Some might view hiring Vanna as a risk. But as my pastor friend there asserts, you have to hire in keeping with your priorities. Many churches, he notes, say they value diversity. But at the hiring time, they value education and experience over race and ethnicity. This bias toward education and experience defeats diversity. If you truly want diversity, he reminds me, you have to elevate it and hire based on that as your priority. They hired Vanna over candidates who had better resumes based on the standard qualifications. No one had a history that could match Vanna’s.
Here’s where risk meets reality. Since Vanna has a felony conviction on his record, he can never apply for US citizenship. At present, he has to report to immigration court every six months to learn whether he will be deported or deferred for another six months. At any hearing, an immigration judge can decide to deport him. Imagine living with that.
A number of pastors and concerned Christians have mounted a campaign to ask Governor Jerry Brown to pardon Vanna and remove the conviction from his record. The odds of a pardon are slim at best. Even if Gov. Brown heeds our plea, the immigration court doesn’t have to stay his deportation order. In other words, it’s totally out of our hands.
What’s the role of believing people in a matter like this? My concern is that too many Christians read everything about Vanna through the lens of their political leanings. I get it. These are challenging issues. But Vanna is not an issue. He’s a real person who plays a valuable role here in my community. He made a major mistake, paid a heavy price for it, and is now trying to prevent others from traveling the same tragic path.
It’s relatively easy to polemicize with blanket statements: “throw them all out” or “welcome them all.” Perhaps that’s the world inhabited by politicians or talk-show hosts.
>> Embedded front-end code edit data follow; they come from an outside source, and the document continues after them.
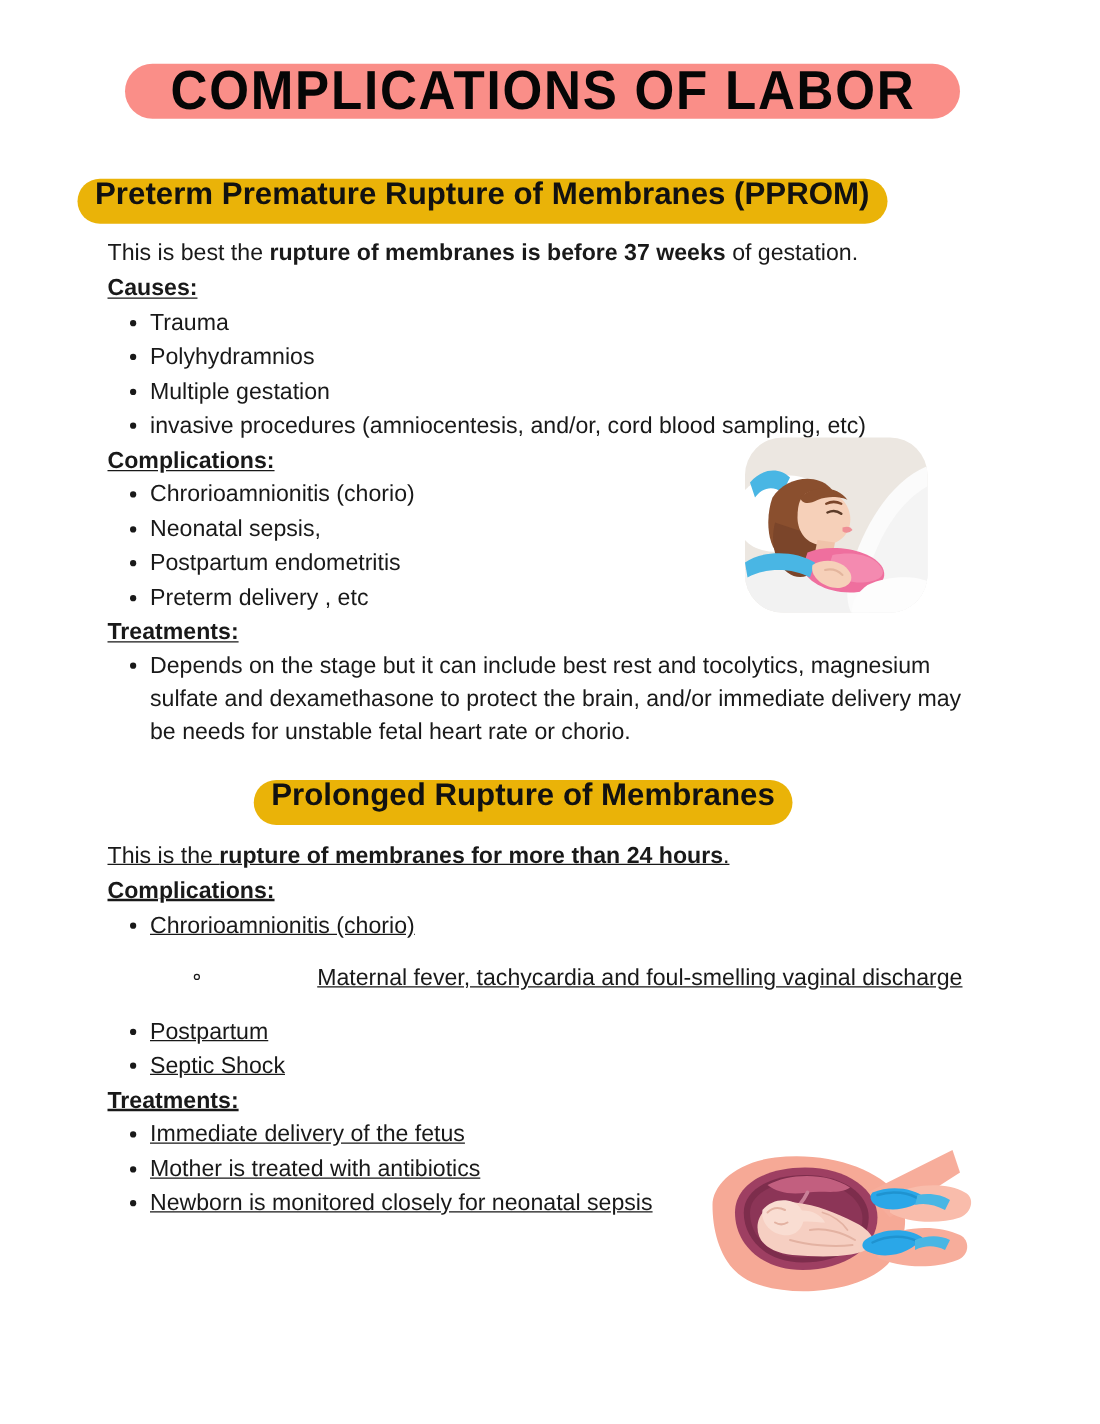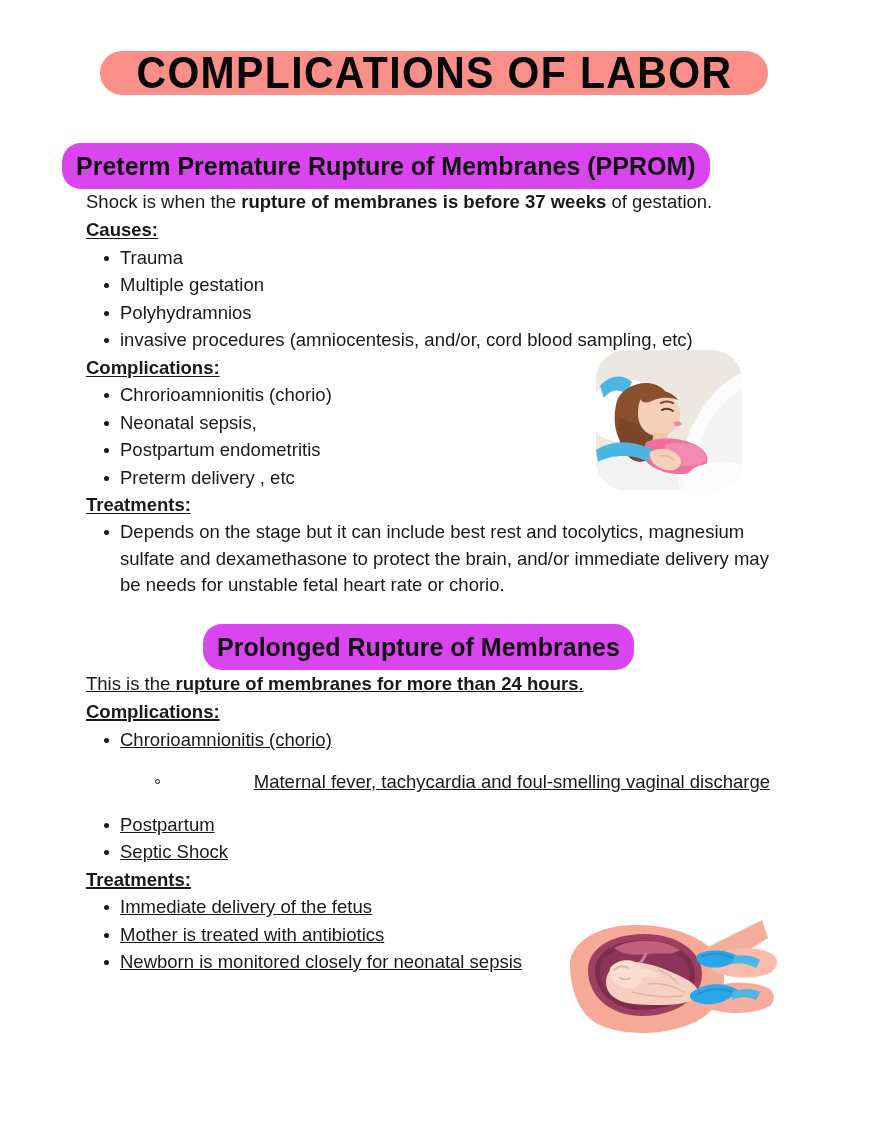"Preterm Premature Rupture of Membranes" .section-heading { align-items: center -> none; background: #d946ef -> #eab308; height: 46px -> 36px }
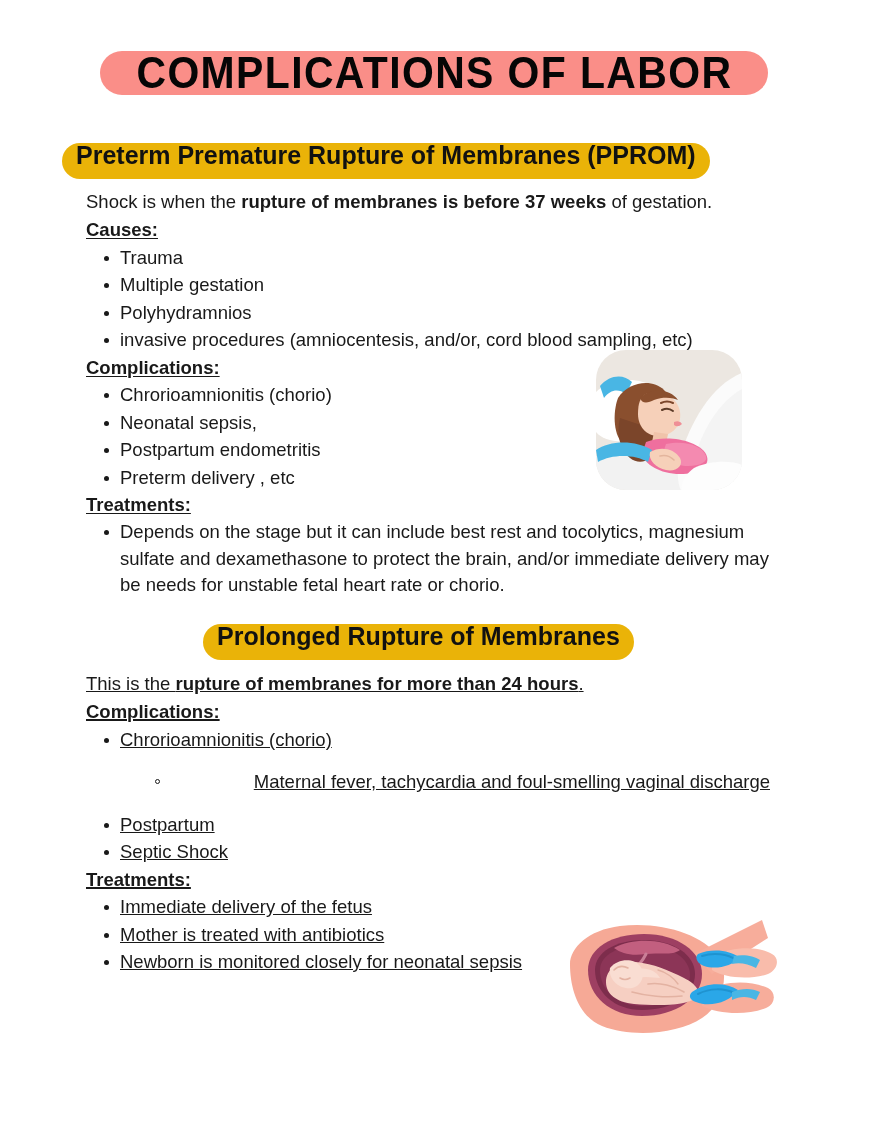"Shock is when the" span { text: Shock is when -> This is best }
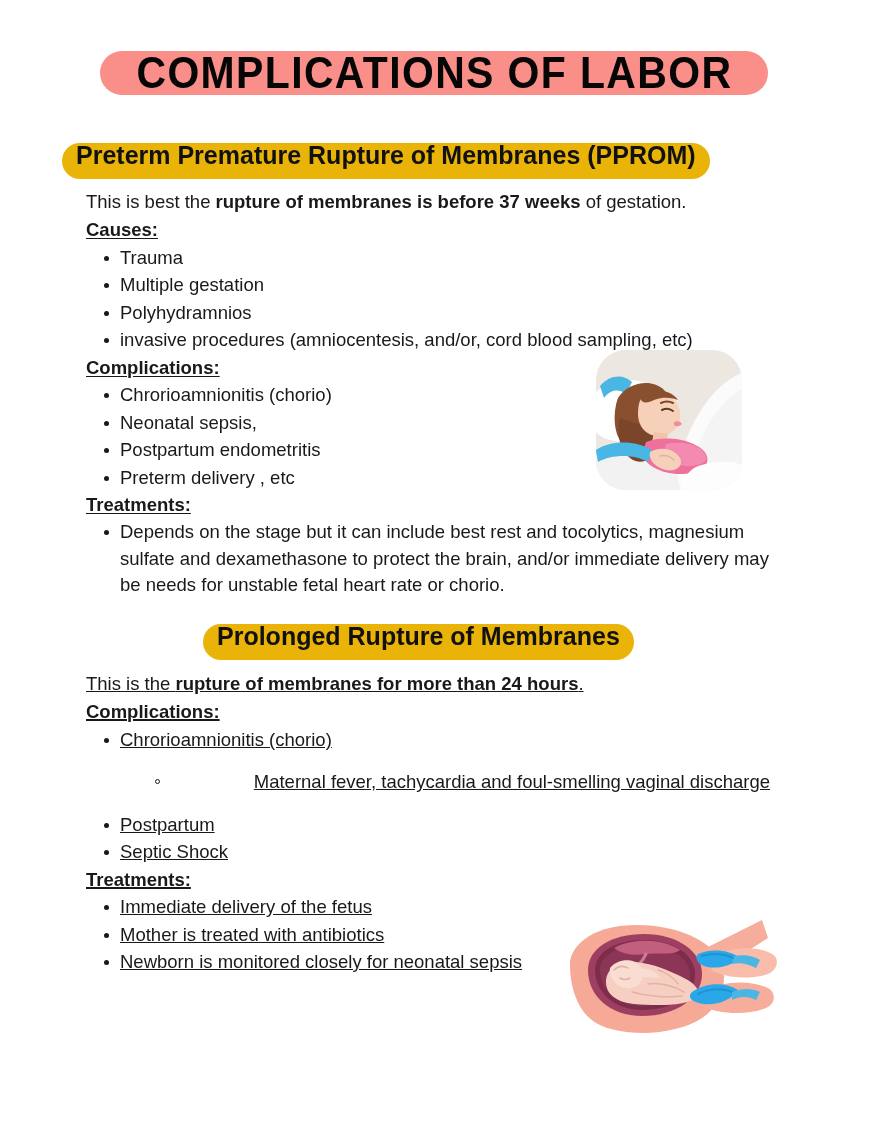"Multiple gestation" li { order: before "Polyhydramnios" -> after "Polyhydramnios" }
It’s not the world of Jesus or his followers. We’re to view each person as a unique individual made in the image of God. Some people are filled with hatred and darkness. Others like Vanna have seen the light.
When we are drawn into the messy lives of imperfect people, we sometimes wish they didn’t have to suffer the consequences of the mistakes they’ve made. If we honestly reflect upon the mistakes in our own lives, we might realize that we have somehow made it farther in life than we deserve. Isn’t it wise to wish the same for someone like Vanna?
In the meantime, I’m writing my letter to Gov. Brown. If you think of it, please say a prayer on behalf of Vanna and his family. He certainly needs it.